A la découverte des Walser en Suisse, par Henri ROUGIER

Date: 24.02.2020 à 00:00

Les Walser sont un peuple qui possède une histoire et s’identifie avant tout par une langue, une forme originale d’aménagement territorial et la création d’un paysage spécifique en rapport avec l’économie pastorale. Une étroite relation à la nature caractérise la géographie des Walser.
La conférence souhaite montrer la territorialité des Walser en Suisse, du Valais aux Grisons en passant par le Tessin. Unité et diversité surgissent dès qu’on s’intéresse aux lieux les plus célèbres de cette diaspora, unique dans le peuplement de la chaîne alpine.

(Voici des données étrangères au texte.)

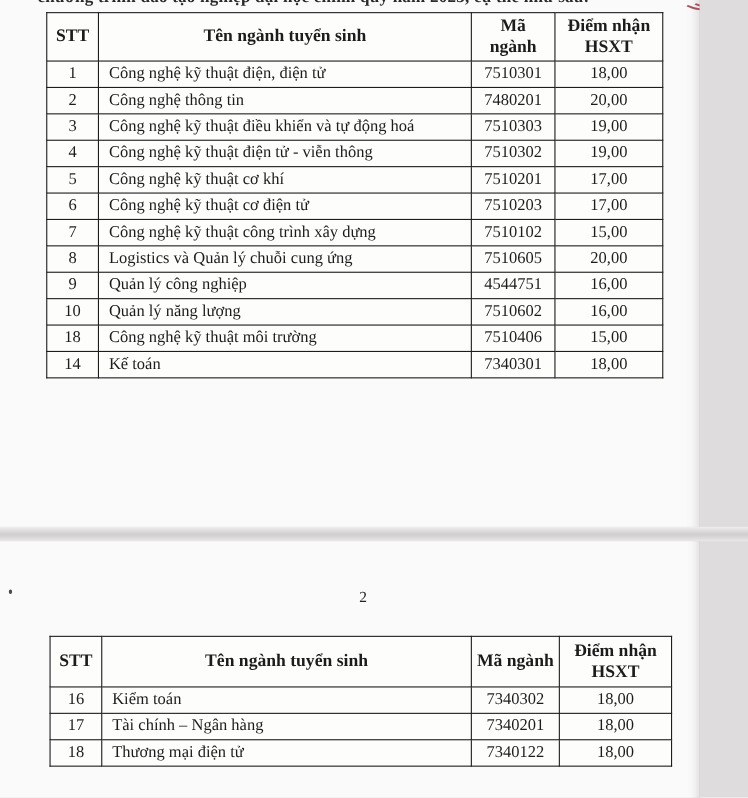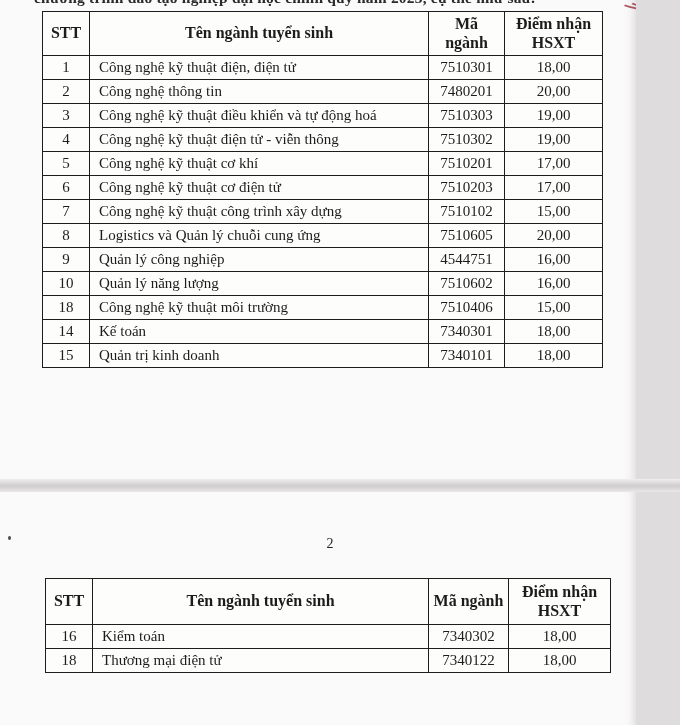--- a/index.html
+++ b/index.html
@@ -161,26 +161,20 @@
           <td class="c-name">Công nghệ kỹ thuật môi trường</td>
           <td class="c-code">7510406</td>
           <td class="c-score">15,00</td>
         </tr>
         <tr>
           <td class="c-stt">14</td>
           <td class="c-name">Kế toán</td>
           <td class="c-code">7340301</td>
           <td class="c-score">18,00</td>
         </tr>
-        <tr>
-          <td class="c-stt">15</td>
-          <td class="c-name">Quản trị kinh doanh</td>
-          <td class="c-code">7340101</td>
-          <td class="c-score">18,00</td>
-        </tr>
       </tbody>
   </table>
 
   <div class="edge-line" style="left:661px;"></div>
 </div>
 
 <div class="page-gap"></div>
 
 <div class="page" id="page2">
   <div class="stray-dot"></div>
@@ -202,20 +196,26 @@
       </tr>
     </thead>
     <tbody>
         <tr>
           <td class="c-stt">16</td>
           <td class="c-name">Kiểm toán</td>
           <td class="c-code">7340302</td>
           <td class="c-score">18,00</td>
         </tr>
         <tr>
+          <td class="c-stt">17</td>
+          <td class="c-name">Tài chính – Ngân hàng</td>
+          <td class="c-code">7340201</td>
+          <td class="c-score">18,00</td>
+        </tr>
+        <tr>
           <td class="c-stt">18</td>
           <td class="c-name">Thương mại điện tử</td>
           <td class="c-code">7340122</td>
           <td class="c-score">18,00</td>
         </tr>
       </tbody>
   </table>
 
   <div class="edge-line" style="left:668px;"></div>
 </div>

Henri Rougier est Professeur émérite de Géographie (Université de Lyon).
Il a réalisé sa thèse de Doctorat d’Etat dans les Grisons (sujet : Les hautes vallées du Rhin). Dans le cadre des échanges européens Erasmus, il enseigne à la Humboldt-Universität zu Berlin. 
Il a fondé en 2008 à Chamoson (VS) l’association Géoterrain dont il est le président. Son but est de faire connaître, apprécier et défendre le patrimoine naturel et culturel des Alpes suisses. 
Il a écrit de nombreux ouvrages sur les Alpes, la Suisse et Zermatt (www.editionslep.ch).

A propos des Walser

On connaît peu les Walser en Romandie ; sans doute est-ce dû au fait que leur implantation concerne pratiquement l’autre bout de la Suisse, en particulier les Grisons. 
Le mot « Walser » est la contraction de « Walliser », signifiant « Valaisan ».
Ce terme désigne une ethnie apparue pour la première fois en vallée de Conches au XIIe siècle, d’où un rapport direct entre le lieu et la dénomination d’un peuple.
On est en présence d’un phénomène unique dans l’histoire du peuplement de toutes les Alpes. Voici une ethnie, une authentique civilisation de pasteurs, éleveurs de bovins, qui s’établit sur les espaces encore disponibles au Moyen-Age. Durant des siècles, ils se livrent à des migrations qui débordent le cadre suisse pour s’étendre sur le versant sud des Alpes pennines, ainsi qu’au Liechtenstein, en Autriche occidentale (Vorarlberg) et dans quelques vallées bavaroises (Klein Walsertal).
On a beaucoup écrit sur l’histoire des Walser, sur leur dialecte, leurs coutumes, leur genre de vie. C’est donc tout un ensemble de spécificités qui les caractérise.
Jusqu’à présent, la « géographie des Walser » n’a été que peu présente dans la littérature qui leur a été consacrée. Je suis le premier à en avoir parlé en France, en 1976, lors d’une conférence prononcée devant l’Association de Géographes Français. Dans ma thèse de Doctorat d’Etat sur « les hautes vallées du Rhin » (publiée en 1980), j’ai consacré une grande place aux Walser, pour qui j’ai ressenti dès le début un profond attachement. Je leur ai par la suite consacré la place que j’estimais qu’ils méritaient dans mes livres sur les Alpes, la Suisse et Zermatt.

Le but de ma conférence est de faire découvrir aux Suisses de Romandie d’autres Suisses, à l’autre bout de la Confédération. 
Les Walser sont d’authentiques aménageurs de l’espace, par conséquent également des créateurs de paysages. Par leur activité essentielle d’éleveurs, ils eurent besoin de vastes superficies, qu’ils trouvèrent sans trop de difficultés dans les parties amont des vallées, au pied des cols, dont ils sécurisèrent aussi le passage jusqu’à la fin du XIXe siècle, avant que les chemins de fer et les routes modernes ne créent une véritable révolution dans la fonction de transit nord-sud de la Suisse.

Le maître-mot pour définir le paysage façonné par les colons est « dispersion de l’habitat » : même si cela ne se vérifie pas partout, c’est la dominante fondamentale. Le Pays de Zermatt, l’Avers ou encore Obersaxen fournissent des exemples remarquables. Cette dispersion de l’habitat -dans certains cas une vraie atomisation- aboutit à ce que des communes possèdent une vingtaine de fractions, réparties entre un lieu central (la Platz) et une périphérie.
On observe par ailleurs une architecture typique, fondée sur la « maison du Gotthard », mais adaptée aux besoins de la fonctionnalité dictée par la pratique de l’économie pastorale.

De nos jours, la présence des Walser se marque par des implantations durables et une population fière d’appartenir à cette civilisation. L’Union Internationale des Walser, à Brigue, et l’Union des Walser des Grisons à Davos, perpétuent et intensifient la connaissance de ces valeureux paysans de la montagne.
Il est réconfortant de constater un fort attachement à un patrimoine, hérité d’une longue histoire, mais qui a vu au fil du temps une très exemplaire adaptation à son époque. Cette volonté de montrer la pérennité des traditions, sans pour autant qu’elles connaissent une dérive folklorique est un garant d’authenticité et la preuve que si la Terre tourne, les Walser demeurent.